O primeiro político que eu vi apareceu
ao lado de um bicheiro, os dois sentados no banco traseiro de um conversível, e
eles faziam dupla invencível, uma espécie de Carequinha e Fred, no subúrbio
distante. O bicheiro jogava notas de uma merreca qualquer para cima e o
político atirava seus santinhos. A molecada atrás do carro, eu incluso, corria
inocente sob aquela chuva de papéis criminosos. Dava-se preferência a catar a
grana miúda, com o desenho do Tamandaré na parte da frente. Ao fim da corrida,
no entanto, levava-se para casa também a cara do paspalhão político que
participara da pseudo-benemerência.
Pode-se dizer que foi há muito
tempo, que as rosinhas hoje foram proibidas no jardim da boa ética. Há
controvérsias. Eu tenho visto na TV esses senhores, alguns já fichados, outros honrados
até a publicação do jornal de amanhã. São todos primos daquele amigo do bicheiro
suburbano. Parentes consanguíneos de alguma aliança eleitoral espúria saída da
braguilha do deputado Barreto Pinto. O indigitado parlamentar, outra figurinha
do primeiro álbum da minha iconografia política, topou posar de fraque e cueca
para as lentes de Jean Manzon. A promessa era de que só a parte de cima seria
publicada.
Eu estava lá formando minha
mentalidade política quando saiu a foto do deputado de cuecas em O Cruzeiro. Logo
em seguida o rinoceronte Cacareco, astro do zoológico paulista, foi sufragado
nas urnas com 100 mil votos e superou todos os demais candidatos, a maioria humanos,
que concorriam à vereança da grande capital. Era o início do meu muxoxo e
apatia.
Por mais que eu queira parar o
braço da vitrola, a cada político desses que me pede o voto e jura doar suor e
inteligência a fim de melhorar minhas condições de vida, imediatamente toca na
memória a marchinha do deputado baiano. Era o personagem do ator Mario
Tupinambá num humorístico da TV. Sempre abusando de uma retórica barroca, de muitas
palavras e pouco sentido (“não tenho assunto mas eu quero é discursar”), ele
ameaçava: “Vou falar pouco pra falar do coco, se a turma aguenta eu falo da
pimenta”.
Pode ser que os novos pastores da
política nacional tenham mudado o cardápio, agora com a cabeça feita por guardanapos
franceses, mas a fome deles continua a mesma – e sobre isso a delação premiada
completará o meu raciocínio. Os assaz relatados são os políticos que me
desfizeram a cabeça. Pode ter sido falta de sorte, uma safra ruim. Acho que
não. Teve aquele do “varre, varre, vassourinha”. Teve o outro que me pedia para
“jangar”. Slogans ótimos, candidatos péssimos. Outro ainda se orgulhava do bordão
tirado do prontuário policial: “rouba, mas faz”.
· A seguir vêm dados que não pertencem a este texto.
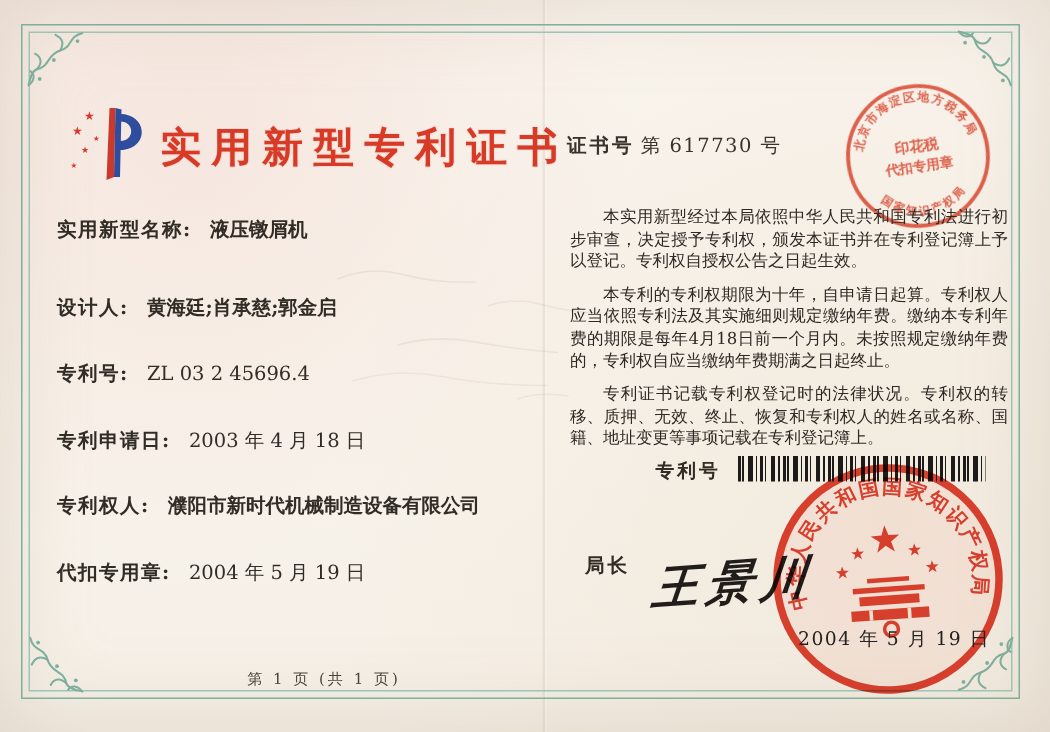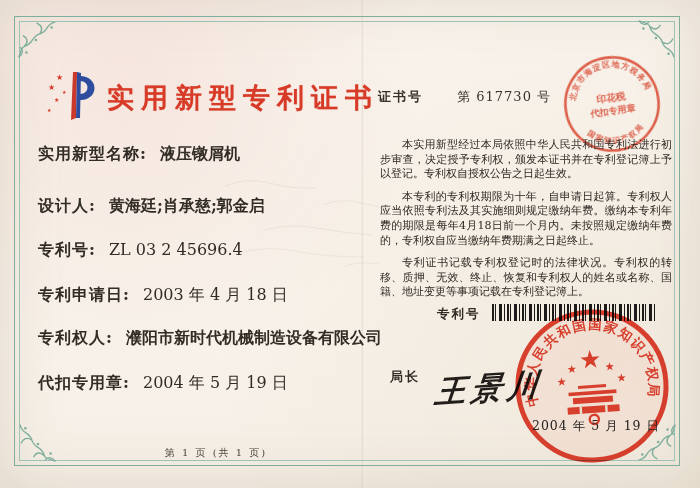"第 617730 号" .certno .val { margin-left: 30px -> none }
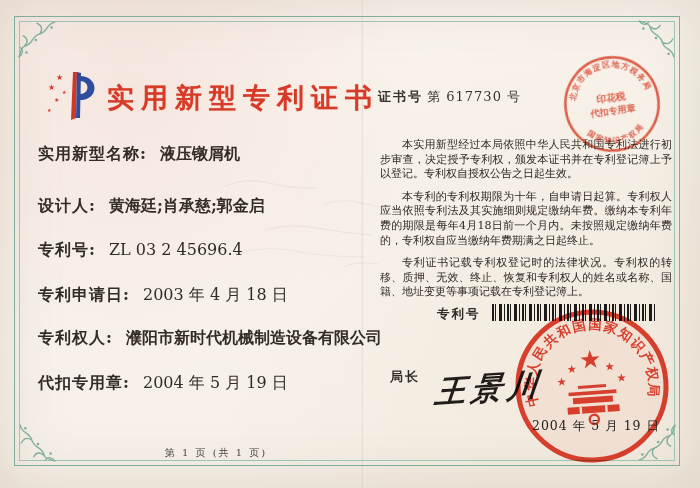"实用新型名称: 液压镦屑机" .field { font-size: 16px -> 13px }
Para saudá-los, Dias Gomes criou
a síntese genial de Odorico Paraguaçu, a mais perfeita tradução do político
brasileiro. O crápula roubou até o bordão de um deputado da vida real, o sergipano
Sandoval Caju, e dizia galante para a massa, embora de olho cravado nos decotes
das irmãs Cajazeiras: “vim de branco para ser mais claro”.
A cada outubro que se aproxima eu
penso em todos esses vilões da infância e, por mais colheres do biotônico que
ainda tome, a preguiça me anestesia (quem quiser confundir com o Anastasia
mineiro fique à vontade). De vez em quando, vindo de um bairro próximo,
aparecia nos comícios da praça suburbana um certo Tenório Cavalcanti, o dono da
Baixada. Usava uma capa preta que lhe dava ares de capeta de encruzilhada. Zero
de afro-religiosidade, no entanto. A capa servia de esconderijo para a
Lurdinha, sendo esta não uma namorada mignon de contornos calipígios, mas uma
metralhadora com a qual Tenório defendia o mandato a fogo. Foi um precursor dos
políticos nas milícias.
A todos eles, e aos que continuam
suas chagas, eu ofereço a resposta das crianças, a deliciosa excitação infantil
do vídeo dos meninos descendo de carrinho de madeira o morro da vó Salvelina.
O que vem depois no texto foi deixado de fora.